Vivo en el barrio toledano de Santa Bárbara. Es un barrio antiguo, con historia. Historia contemporánea, pero historia. No es muy bonito. Es como un pequeño pueblo levantado sobre cuestas, separado del Casco Histórico por el río Tajo y con su propia vida. Después de la Guerra Civil comenzaron a asentarse aquí familias enteras de toda índole. De muchas de ellas, ahora solo quedan los abuelos. Hubo años en que el barrio tuvo muy mala fama. Cuando me mudé aquí y se lo decía a la gente que conocía, muchos me miraban raro. Pero a mí siempre me pareció un barrio ideal, muy parecido a aquel en el que me crié en Torrejón de Ardoz y a otros donde he vivido en Madrid.
Esa primera generación que se vino a vivir aquí se ha juntado en los últimos años con la de nacidos y nacidas en los años 70, que vinimos en el nuevo siglo buscando precios de la vivienda más baratos que los de Madrid u otras ciudades, cuando comenzó la burbuja inmobiliaria. Es normal ver por la calle, en las tiendas de productos frescos, en el supermercado, en las peluquerías, a gente muy mayor y gente muy joven al mismo tiempo. No hay, o al menos yo no le he visto, un vínculo muy grande entre ellos. Cada uno hace su vida.
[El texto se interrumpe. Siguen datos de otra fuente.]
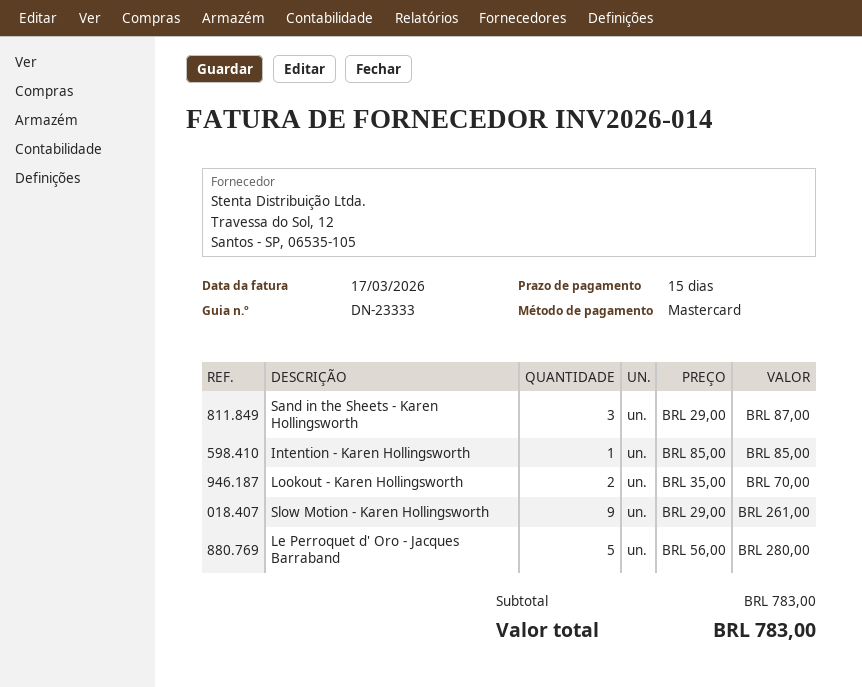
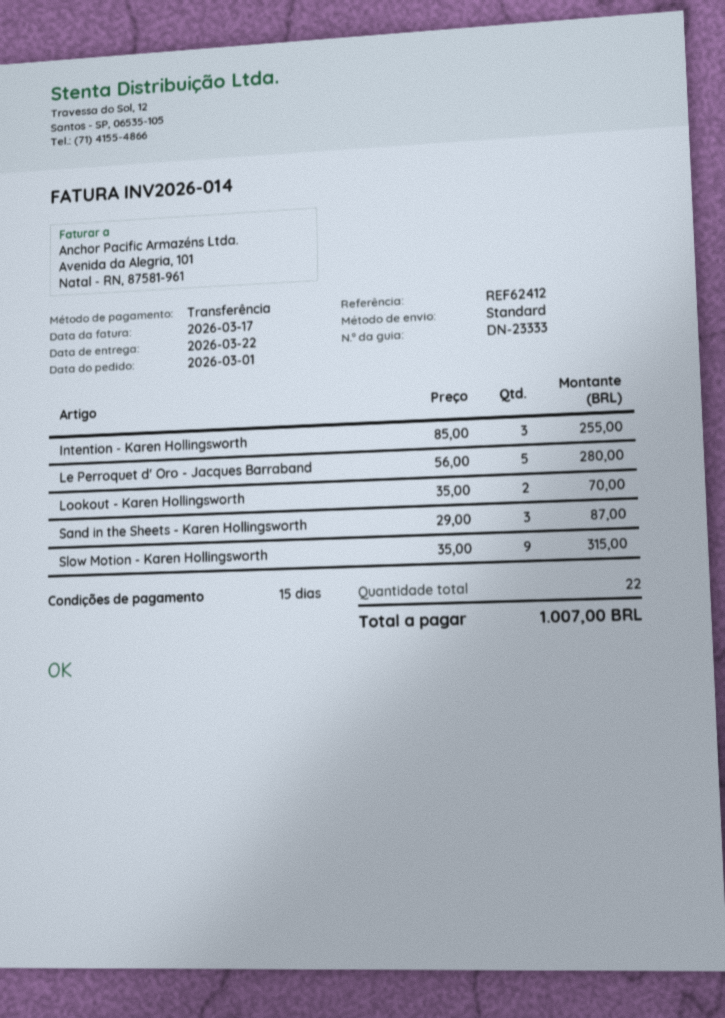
payment method: Mastercard -> bank transfer
Intention - Karen Hollingsworth: 1 x 85.00 = 85.00 -> 3 x 85.00 = 255.00
Slow Motion - Karen Hollingsworth: 9 x 29.00 = 261.00 -> 9 x 35.00 = 315.00
total: 783.00 -> 1007.00

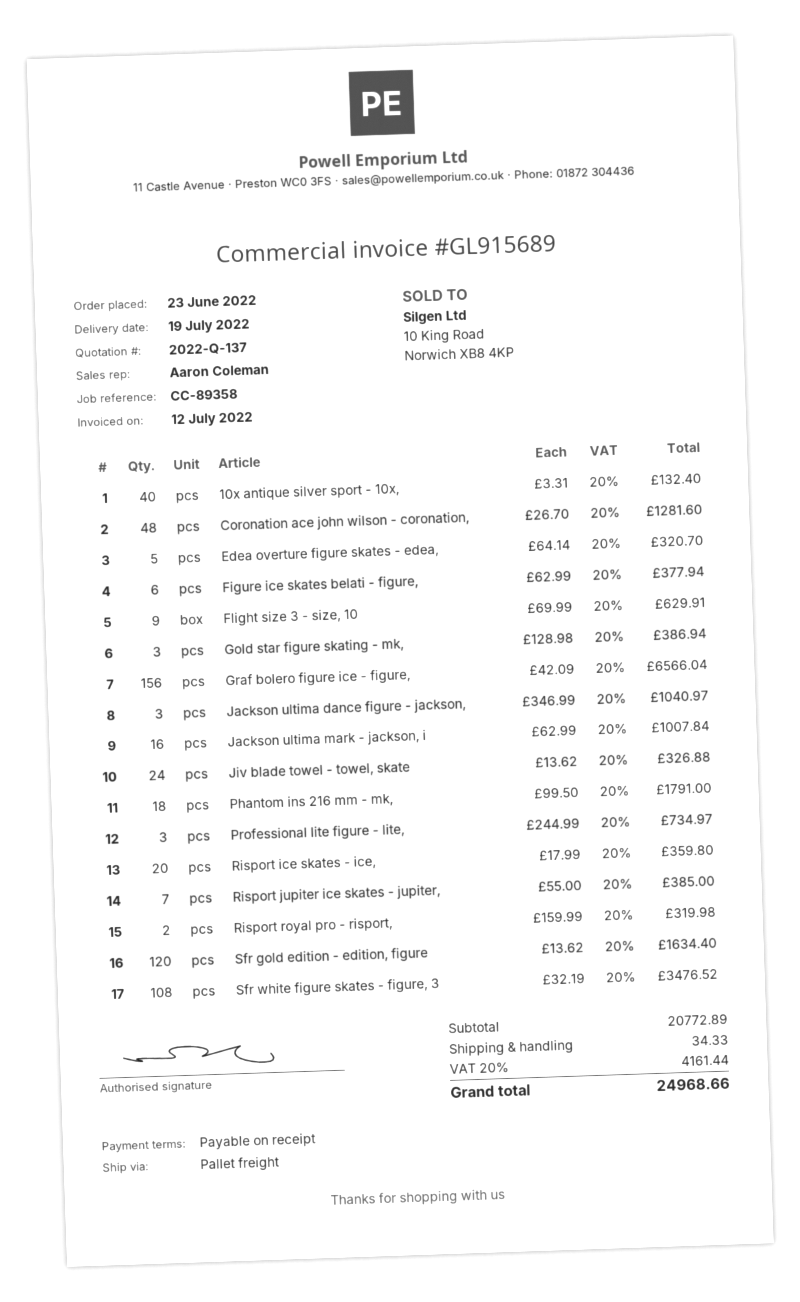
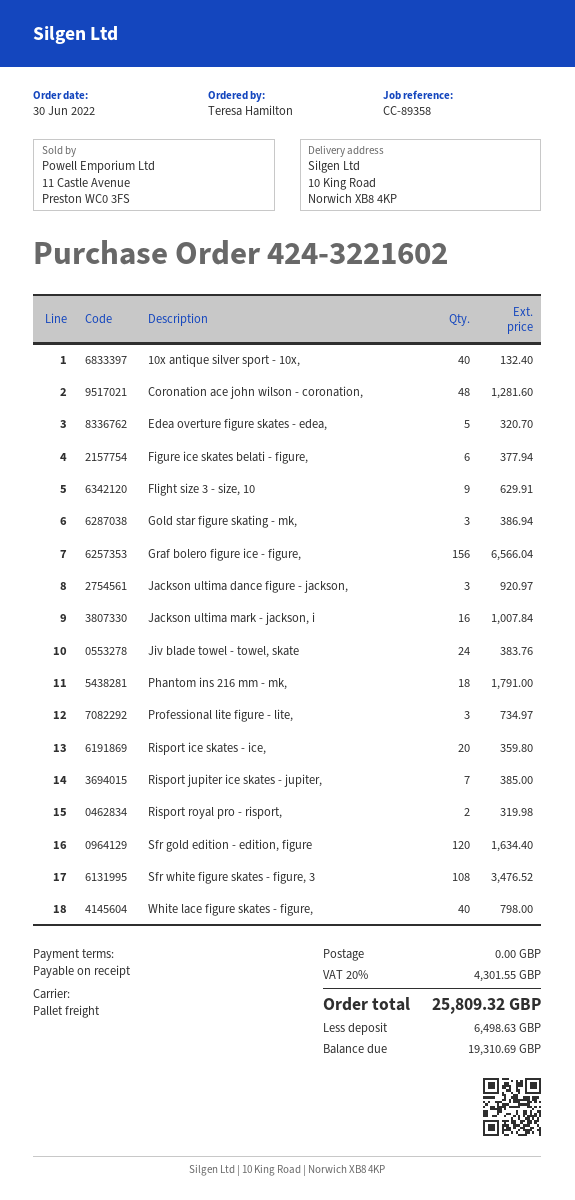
order date: 2022-06-23 -> 2022-06-30
Jackson ultima dance figure - jackson,: 3 for 1040.97 -> 3 for 920.97
Jiv blade towel - towel, skate: 24 for 326.88 -> 24 for 383.76
White lace figure skates - figure,: none -> 40 for 798.00
shipping: 34.33 -> 0.00
tax: 20% = 4161.44 -> 20% = 4301.55
total: 24968.66 -> 25809.32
También los antiguos bares del Parque de Viguetas fueron sustituidos por otros que ahora ocupan jóvenes familias. Con el cambio climático, hasta en febrero las terrazas estaban llenas. El tapeo es excepcional. La vida es estupenda en esos momentos.
Yo no he sido muy social en este barrio. Mi trabajo es frenético, apenas deja tiempo, y durante muchos años también tuve que ir y venir de Madrid. No he tenido tiempo apenas de conocer a mis vecinos y vecinas. Sí a los de mi portal, pero poco más. A todos los que conozco son colegas de mi profesión que se han mudado aquí, pero no a la gente “de aquí”. Aún así siempre he sentido como mío el ruido del barrio. De furgonetas, de motos, de las terrazas de los bares, del tapicero, del afilador, del melonero, de los padres jugando a dejar caer los carritos de sus hijos por las pequeñas cuestas o de los jóvenes que no saben dónde meterse para darse un homenaje. Y siempre lo he observado desde el balcón y la ventana de mi salón. Tengo la suerte de vivir en un tercero, el más alto del bloque, que debido a la cuesta de la calle, es como un quinto o un sexto piso en cuanto a las vistas. Veo decenas de tejados y terrazas, y lo escucho casi todo.
Ahora miro el reloj constantemente por la tarde todos los días. Espero impaciente a que lleguen las 20.00 horas. Es cuando todos esos vecinos y vecinas con los que nunca he hablado, y que yo creí que no tenían vínculo ninguno, comienzan a aplaudir, a vitorear, a aporrear lo que sea para hacer llegar su cariño a todos los trabajadores que siguen al pie del cañón en estos días de alarma. Desde hace un par de días, una de ellas se ha hecho con un megáfono y quiere que todos cantemos ‘Resistiré’. A mí me da mucha vergüenza, pero ayer al final lo hice. Otra grita todos los días, sin falta: “¡Viva la gente buena que hace cosas por los demás. No os canséis de aplaudirles!”.
Reconozco que no aplaudo demasiado. Es porque necesito escucharlos y porque trato de identificarlos a todos desde mi ventana. A esa hora se va haciendo de noche y no consigo verlos bien, pero ya tengo algunas caras. Todavía no sé qué haré con este registro visual mío. Pero creo que servirá para algo. Supongo que para darles las gracias algún día. O simplemente para saberlo. Por si alguna vez alguien falta. Tampoco sé si ha muerto alguien en mi barrio. Si alguna vez, por la calle, o mientras corría a coger el autobús, he mirado o me ha sonreído alguien que ya no está.
Esto no es una cárcel. Podemos salir a comprar, a pasear a los perros, a hacer algún recado de urgencia. No es tan difícil salvo por ese resorte mental que nos pide abrazar y tocar más que nunca cuando nos prohíben hacerlo. Y aunque no es una cárcel, los ruidos cotidianos se han apagado. Así que escuchar a mi barrio es un regalo para mí. Para mí, que me paso la vida tecleando al lado de esta ventana sobre problemas que a ellos muchas veces ni les van ni les vienen. A mí ellos ahora me van y me vienen. Me quedo con sus aplausos y ‘bravos’ quitándome la niebla de los huesos cuando un día he sabido de la muerte de varios conocidos, de padres y madres de mis amigos. De la misma edad que muchos de ellos.
Si no aplaudo es porque necesito escucharlos. Porque mi barrio vive, se encierra y resiste. Y yo con él.